Basé sur une interview filmée de Maria Schneider pour l’émission « Cinéma, Cinémas », ce film a remporté le César du meilleur court-métrage documentaire. Trois actrices rejouent l’interview originale, dans un décor et un dispositif de mise en scène minutieusement reconstitués, ce qui confère aux propos de l’actrice une nouvelle actualité.

Maria Schneider 1983

L’interview originale avait été filmée dans un café, en pellicule. Maria Schneider y revenait sur des faits survenus une dizaine d’années plus tôt, lors du tournage du « Dernier Tango à Paris ». Elle accusait le réalisateur Bernardo Bertolucci et Marlon Brando de l’avoir manipulée et utilisée pour arriver à leurs fins.

La cheffe opératrice Pascale Marin répond à quelques questions sur l’élaboration de cette « mystification ».
L’étalonneuse Mathilde Delacroix et la réalisatrice Elisabeth Subrin se joignent à la conversation.

Le film original (avec la vraie Maria Schneider) n’apparaît pas dans ce montage, ce qui prive le spectateur de la référence. L’aviez-vous tout de même envisagé ?

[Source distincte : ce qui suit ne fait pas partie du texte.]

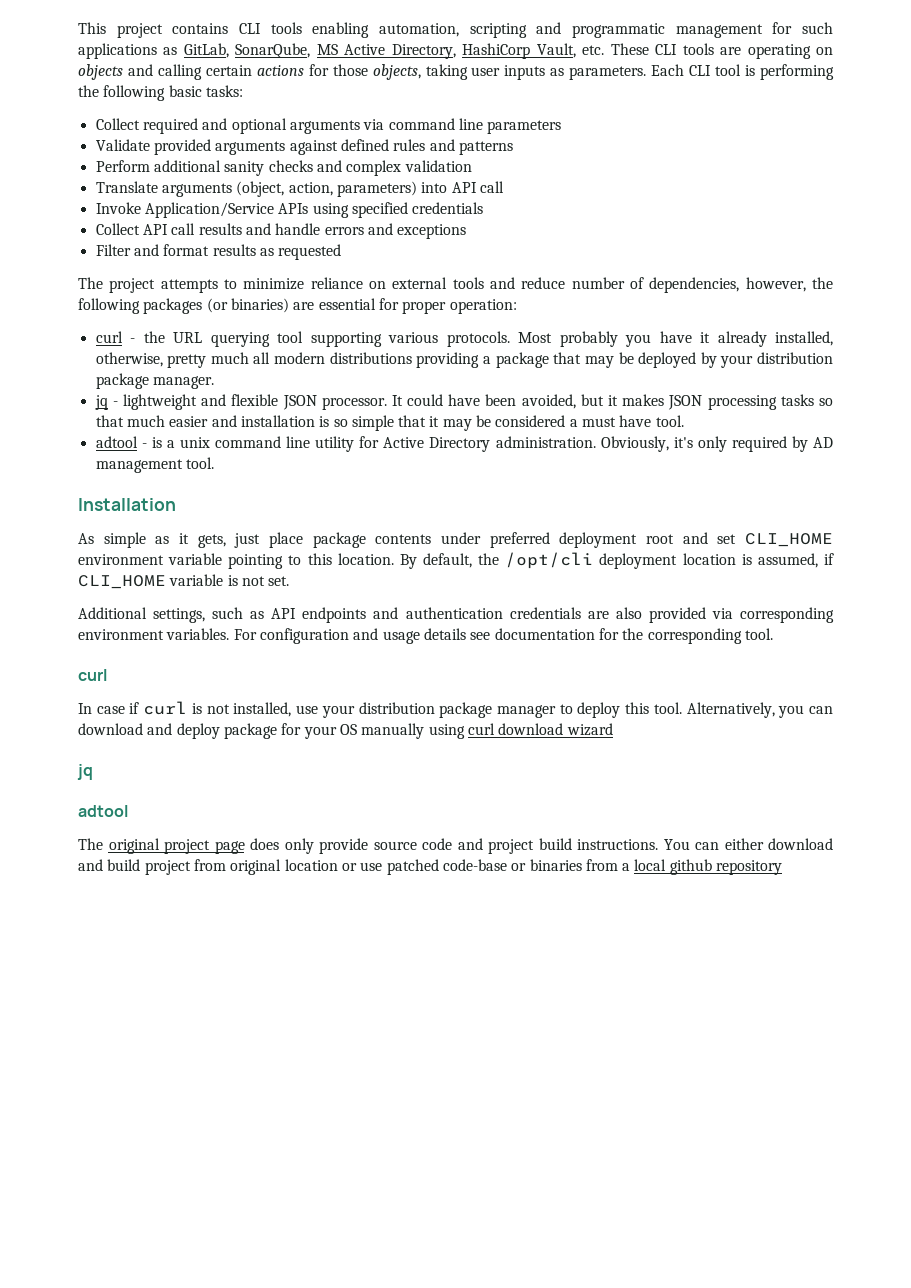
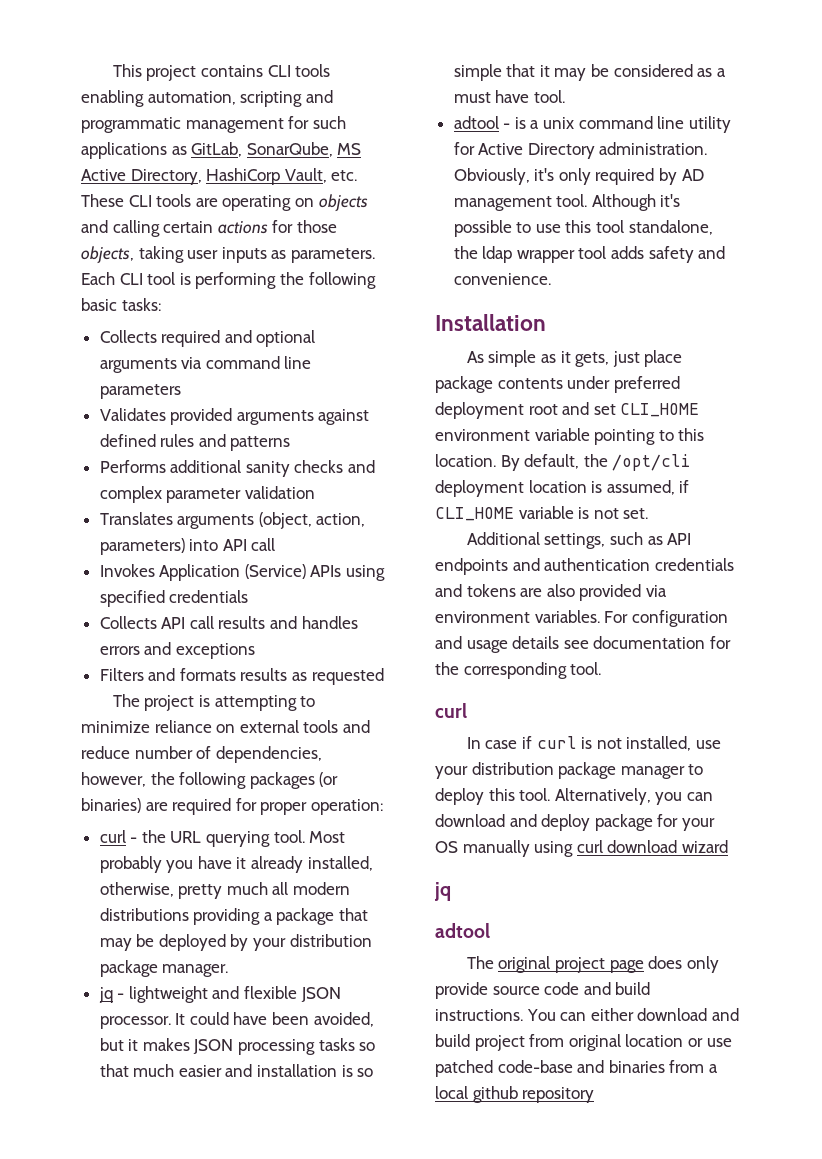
- Collect required and optional arguments via command line parameters
+ Collects required and optional arguments via command line parameters
- Validate provided arguments against defined rules and patterns
+ Validates provided arguments against defined rules and patterns
- Perform additional sanity checks and complex validation
+ Performs additional sanity checks and complex parameter validation
- Translate arguments (object, action, parameters) into API call
+ Translates arguments (object, action, parameters) into API call
- Invoke Application/Service APIs using specified credentials
+ Invokes Application (Service) APIs using specified credentials
- Collect API call results and handle errors and exceptions
+ Collects API call results and handles errors and exceptions
- Filter and format results as requested
+ Filters and formats results as requested
- The project attempts to minimize reliance on external tools and reduce number of dependencies, however, the following packages (or binaries) are essential for proper operation:
+ The project is attempting to minimize reliance on external tools and reduce number of dependencies, however, the following packages (or binaries) are required for proper operation:
- curl - the URL querying tool supporting various protocols.
+ curl - the URL querying tool.
- It could have been avoided, but it makes JSON processing tasks so that much easier and installation is so simple that it may be considered a must have tool.
+ It could have been avoided, but it makes JSON processing tasks so that much easier and installation is so simple that it may be considered as a must have tool.
+ Although it's possible to use this tool standalone, the ldap wrapper tool adds safety and convenience.
- Additional settings, such as API endpoints and authentication credentials are also provided via corresponding environment variables.
+ Additional settings, such as API endpoints and authentication credentials and tokens are also provided via environment variables.
- The original project page does only provide source code and project build instructions.
+ The original project page does only provide source code and build instructions.
- You can either download and build project from original location or use patched code-base or binaries from a local github repository
+ You can either download and build project from original location or use patched code-base and binaries from a local github repository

Elisabeth Subrin, réalisatrice : Non, je n’y ai jamais songé car cela n’est point indispensable à l’appréciation de l’œuvre par le public. Intégrer la Maria d’origine serait superflu et détournerait du propos du film. Ce dernier porte sur l’héritage de Maria, sur la résonance de ses paroles dans les expériences et les traumatismes d’autres femmes. D’ailleurs, qu’est-ce qui caractérise l’authenticité ?

Quel rapport entre cette forme (témoignages en miroir, reflets, faux-semblants, rapport entre l’original et la copie, etc.) avec le fond, à savoir ce mépris de longue date envers les actrices, la transformation des actrices en potiches/objets/jouets au cinéma?

Pascale Marin: A force de regarder l’interview originale, plus que de m’interroger sur le rapport entre la forme et le fond je me suis connectée à la personne interviewée. Et le manque d’empathie qui confine à la cruauté de l’intervieweuse m’a heurtée, comment aurais-je réagi à la place du cadreur ?
On sent la nervosité de Maria Schneider, sa façon de se dérober en allumant cigarette sur cigarette. Si elle pouvait, elle disparaitrait derrière la fumée.
Et la détresse de ce regard caméra quand elle les supplie de ne pas mettre d’images du « Dernier tango à Paris » pour illustrer l’entretien, elle interpelle directement la personne qui filme : « Encore une fois vous aller me regarder me débattre sans rien faire? » Elle ne prononce pas ces mots, mais moi, je les entends.

Le film repose sur l’imitation la plus fidèle possible de l’interview originale. Quelles furent les étapes de cette reconstitution (les stratégies déco, maquillage, lumière, support, étalo, etc.) ?

Pascale Marin : Ce fut en effet un travail de collaboration très étroite en termes de décors, de lumière, de support et de caméra.
Pour ce qui est de la décoration, nous avons pris plusieurs décisions qui déterminent la vraisemblance du dispositif, comme le choix du nombre de feuilles à utiliser, le recours à un ou plusieurs miroirs pour recréer l’espace en reflet, ainsi que des essais filmés de couleurs de peinture pour obtenir l’effet escompté.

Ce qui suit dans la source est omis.